Neurotoxic effects of hypoxic-ischemia are thought to be mainly caused by calcium overload and production of reactive oxygen species, ultimately resulting in cell death. It is suggested that microglia contribute to the protection of the brain against ischemic injury. Hence, their preservation in case of ischemia might be of therapeutic use. Ischemic conditions were experimentally induced via oxygen and glucose deprivation (OGD) in a special culture medium without glucose and in an incubator with little oxygen. Cells were divided into the following groups: 1) exposure to 10 Hz/1 mT, 2) exposure to 50 Hz/1 mT, 3) exposure to 100 Hz/1 mT, 4) exposure to 50 Hz/0.01 mT, 5) exposure to 50 Hz/0.1 mT, 6) OGD treatment alone, 7) OGD treatment and exposure to 50 Hz/1 mT, 8) no OGD treatment and no exposure (control group). Except for test on cell survival with all groups, only groups 6, 7 and 8 were used. Groups 1-5 were used to determine the optimum frequency and magnetic flux density of exposure for the most potent protection against OGD-induced cell death (remark EMF-Portal: however, there are no specifications on the use of OGD in these groups).
effects on microglia cells: survival, intracellular calcium and reactive oxygen species
cell culture dishes in gas incubator with 94% N2, 1% O2, and 5% CO2
exposure system consisted of two identical coils to generate the uniform vertical magnetic field; diameter of coils = 15 cm (inner) and 26 cm (outer); thickness of coils = 7.5 cm; distance between coils = 18 cm; wire diameter = 18 AWG; number of loops = 1000; the system was placed in the center of a gas addition incubator; cell culture dishes were maintained at the center of the uniform field area; a thermometric probe placed inside and outside the EMF generator revealed no significant temperature difference between culture media of exposed or unexposed cells
細胞生存力／細胞分裂/増殖: cell survival (with all groups, after exposure; also with ROS-generating enzyme inhibitors (see "others"), cell viability assays: 1. trypan blue stain, hemocytometer, light microscopy; 2. commercial kit, spectrophotometry)
intracellular calcium level (only with groups 6, 7 and 8, before and during exposure; commercial kit, spectrophotometry), level of reactive oxygen species (only with groups 6, 7 and 8, after exposure; with use of 15-100 µM of ROS-generating enzyme inhibitors apocynin (for NADPH oxidase), allopurinol (for xanthine oxidase) or TTFA (for mitochondrial respiration chain complex II); dichlorofluorescein stain, spectrophotometry and fluorescence microscopy)
In the pretests, group 2 (50 Hz/1 mT) showed the largest and significant increase in cell survival compared to the control group (group 8).Therefore, the authors suggested 50 Hz/1 mT as the optimum field for protection against cell death and used it in the subsequent tests.

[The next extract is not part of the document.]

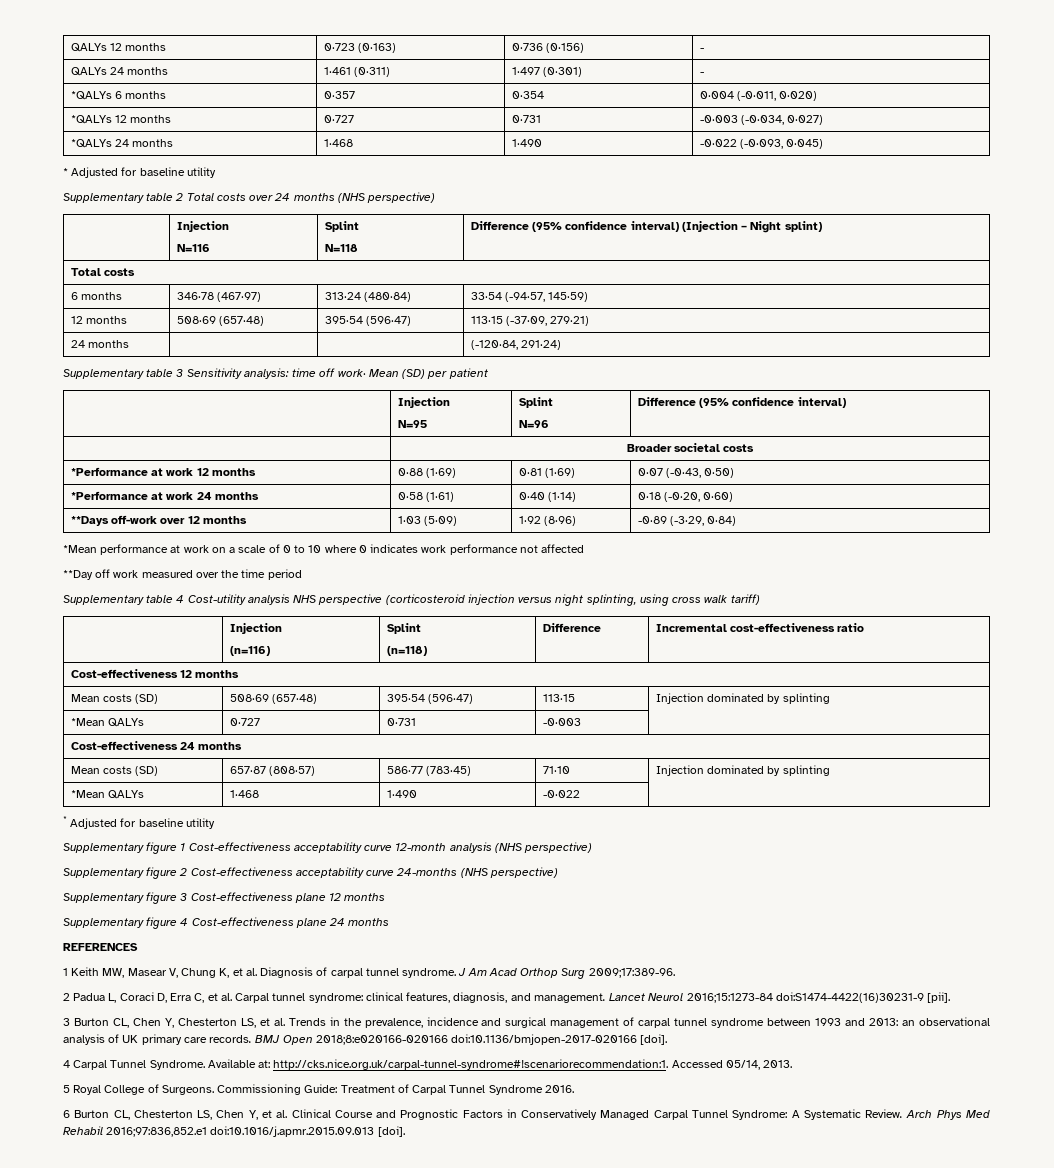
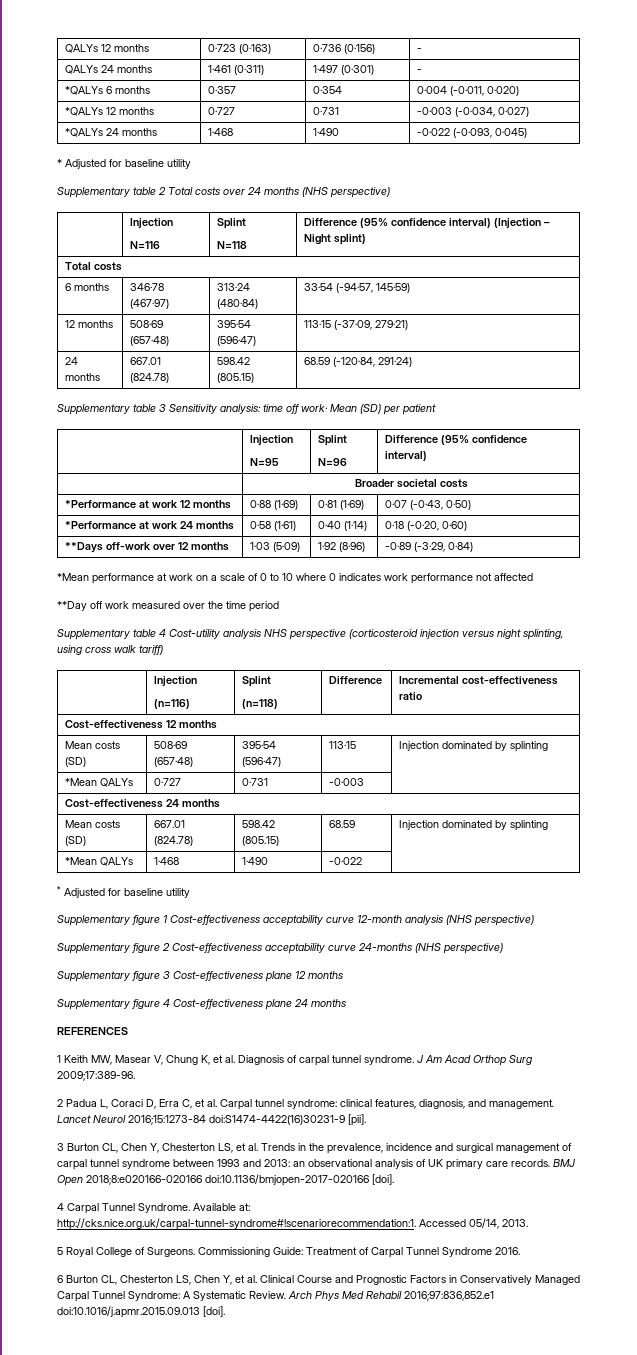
- 24 months | | | (-120·84, 291·24)
+ 24 months | 667.01 (824.78) | 598.42 (805.15) | 68.59 (-120·84, 291·24)
- Mean costs (SD) | 657·87 (808·57) | 586·77 (783·45) | 71·10 | Injection dominated by splinting
+ Mean costs (SD) | 667.01 (824.78) | 598.42 (805.15) | 68.59 | Injection dominated by splinting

Ischemia evoked by OGD treatment with or without exposure to the 50 Hz/1 mT magnetic field (groups 6 and 7) significantly reduced the cell survival compared to the control group. However, OGD treatment and exposure to the magnetic field (group 7) showed a significantly higher cell survival compared to OGD treatment alone (group 6). The calcium level was significantly increased after 30 minutes of exposure in group 6 compared to the initial value and returned to the initial value after 60 minutes, while the calcium level in group 7 was significantly reduced compared to group 6 during the whole exposure. The level of reactive oxygen species was significantly increased in group 6 compared to group 7 and the control group and it was found that only xanthine oxidase was involved in OGD-induced cell death. The authors conclude that exposure to a 50 Hz magnetic field might protect human microglial cells from ischemia-induced cell death by reducing the intracellular calcium and ROS levels. The xanthine oxidase might be one of the main mediators of the ischemia-induced cell death. Magnetic field exposure could be clinically useful to attenuate hypoxic-ischemic brain injury.